Tits and bums are important. We aren’t just rational civilised creatures: far from it! We are essentially puerile, all of us. People like Parsons, Lawson, Greer, are merely smoke and mirror merchants, pretending to be mature, which in itself is a form of puerility. As it happened I never entered the sixth form of my own school. I dropped out and went instead to a college where the tutors set off small bombs in the classroom and gave tacit approval to our own improvised explosive devices. They knew that blowing things up and farting are honest pursuits. I listened to prog in my room, took LSD and made bombs. I never had the chance to be sixth form. Incidentally, actually knowing your IQ is a puerile act: mature people shop at IKEA and pretend not to care. And yet, puerility may well be our most profound asset. It is everywhere so it must be vital to the human condition. The girl who says “Don’t talk to my breasts” is disparaging billions of years of evolution, the structure of DNA, biochemistry, physics, cosmology, the Big Bang, everything!

On the other hand this might not be so. No matter!

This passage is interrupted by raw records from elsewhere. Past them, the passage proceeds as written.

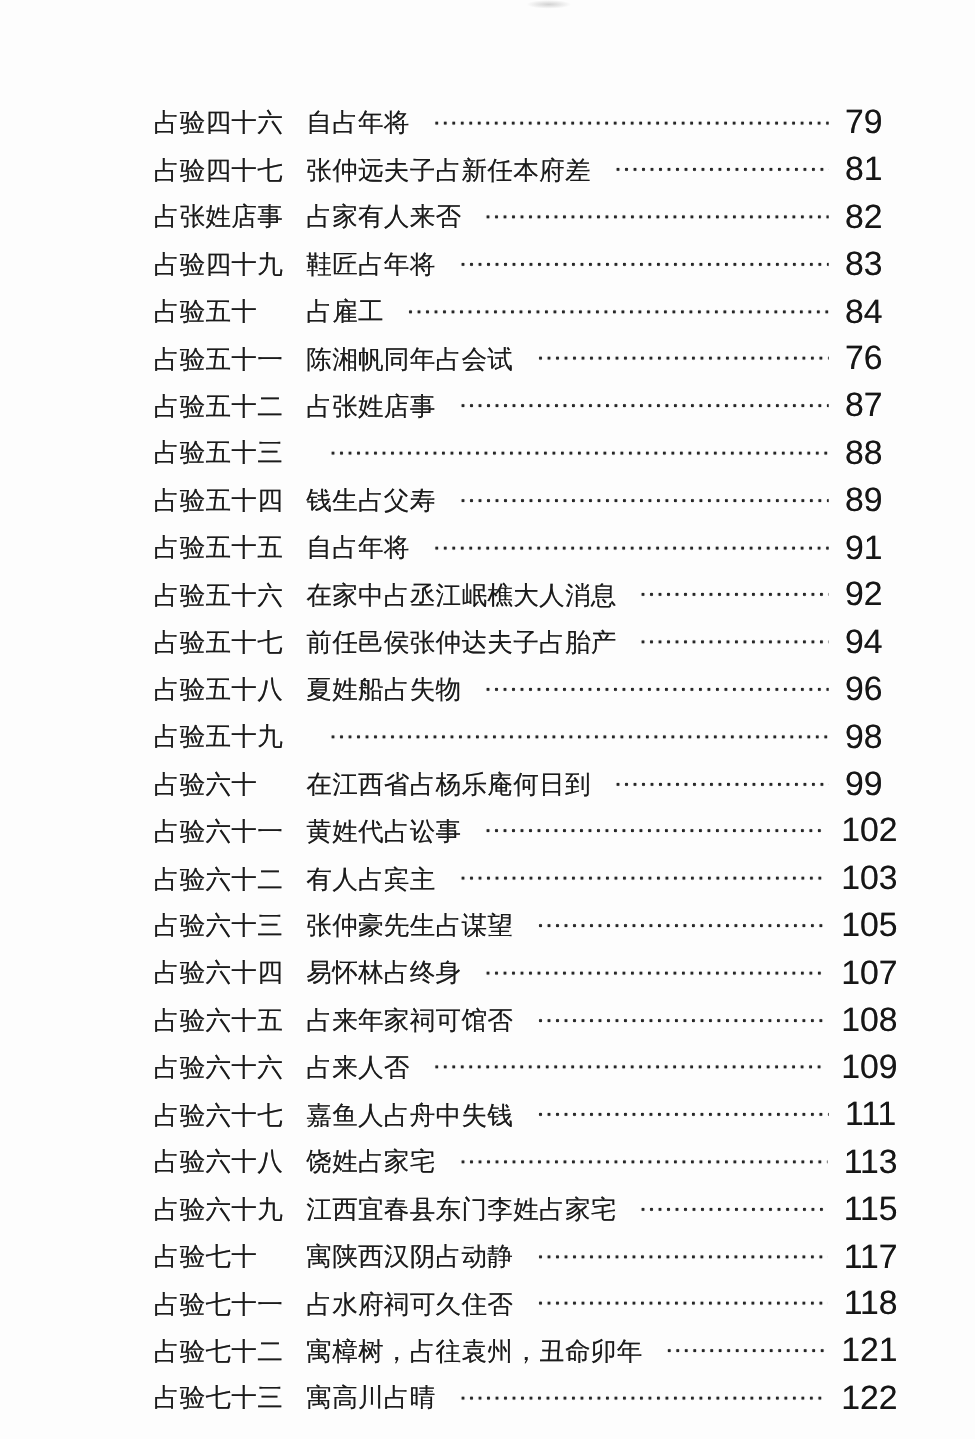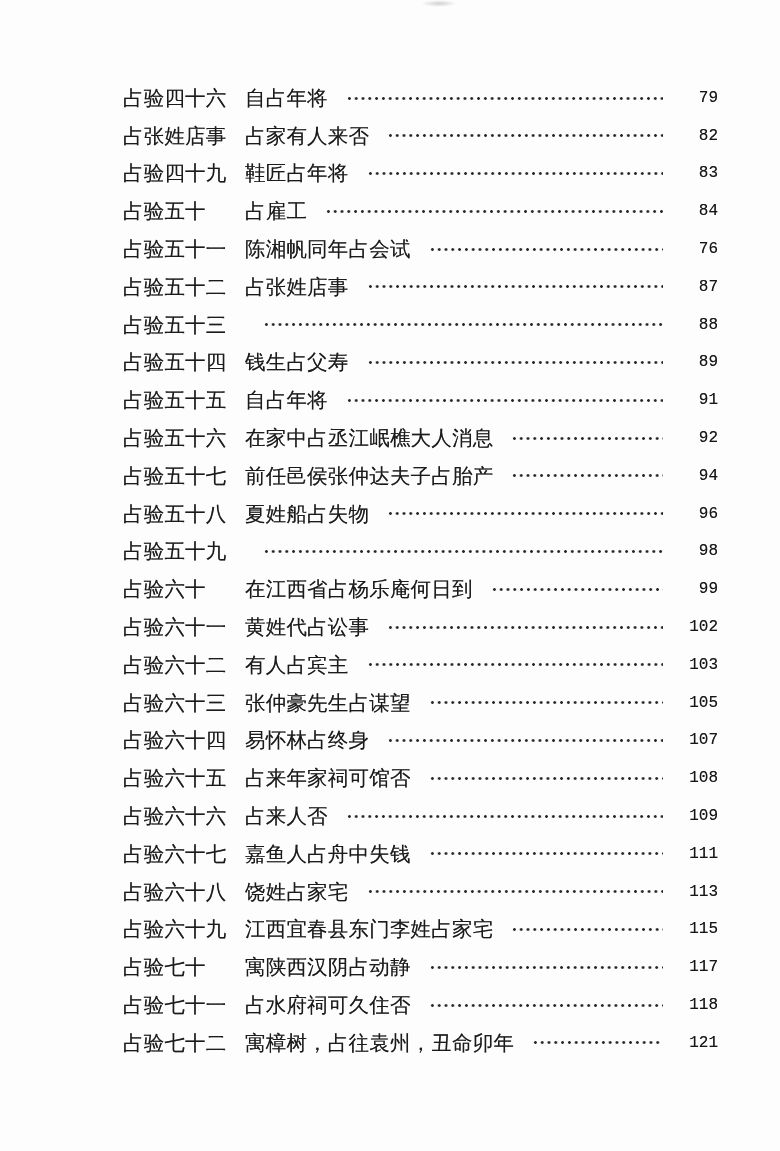--- a/index.html
+++ b/index.html
@@ -51,24 +51,24 @@
     margin-right: 13px;
     background-image: radial-gradient(circle, #262626 1.15px, rgba(0,0,0,0) 1.55px);
     background-size: 6.8px 6.8px;
     background-repeat: repeat-x;
     background-position: left center;
     min-width: 0;
   }
   .toc-page {
     flex: 0 0 42px;
     margin-right: 62px;
-    text-align: right;
-    font-size: 16px;
+    text-align: left;
+    font-size: 27px;
     color: #161616;
-    font-family: Liberation Mono, monospace;
+    font-family: Liberation Sans, sans-serif;
   }
   .smudge-top {
     position: absolute;
     top: 0;
     left: 421px;
     width: 36px;
     height: 7px;
     background: radial-gradient(ellipse at center, rgba(110,110,110,0.30), rgba(110,110,110,0) 70%);
   }
 </style>
@@ -80,20 +80,26 @@
 
   <div class="toc">
 
       <div class="toc-row">
         <span class="toc-label">占验四十六</span>
         <span class="toc-title">自占年将</span>
         <span class="toc-dots"></span>
         <span class="toc-page">79</span>
       </div>
 
+      <div class="toc-row">
+        <span class="toc-label">占验四十七</span>
+        <span class="toc-title">张仲远夫子占新任本府差</span>
+        <span class="toc-dots"></span>
+        <span class="toc-page">81</span>
+      </div>
 
       <div class="toc-row">
         <span class="toc-label">占张姓店事</span>
         <span class="toc-title">占家有人来否</span>
         <span class="toc-dots"></span>
         <span class="toc-page">82</span>
       </div>
 
       <div class="toc-row">
         <span class="toc-label">占验四十九</span>
@@ -254,14 +260,20 @@
         <span class="toc-page">118</span>
       </div>
 
       <div class="toc-row">
         <span class="toc-label">占验七十二</span>
         <span class="toc-title">寓樟树，占往袁州，丑命卯年</span>
         <span class="toc-dots"></span>
         <span class="toc-page">121</span>
       </div>
 
+      <div class="toc-row">
+        <span class="toc-label">占验七十三</span>
+        <span class="toc-title">寓高川占晴</span>
+        <span class="toc-dots"></span>
+        <span class="toc-page">122</span>
+      </div>
     </div>
 </div>
 
 </body></html>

The point is that at least I have dealt with a sticky subject (male ejaculate) in this book and I’ve done so not in a thoughtful or sensitive manner. Somebody had to. I knew it would be difficult not to stray into niceness and reasonableness but I kept a tight reign on my conscience. Instead of doing what is good I did what was right. To keep my mind focussed on the task before me, on the ineffable joy of tittiness and buminess, I imagined that I was writing the book especially for The Late Review. I fantasised that it would be discussed by Parsons, Greer, Paulin, etc, and that it would make them extremely unhappy, indeed that it would even encourage Mark Lawson to have his very first violent opinion. That will never happen but a healthy dose of self-delusion can work wonders. Bum titty bum titty bum bum bum.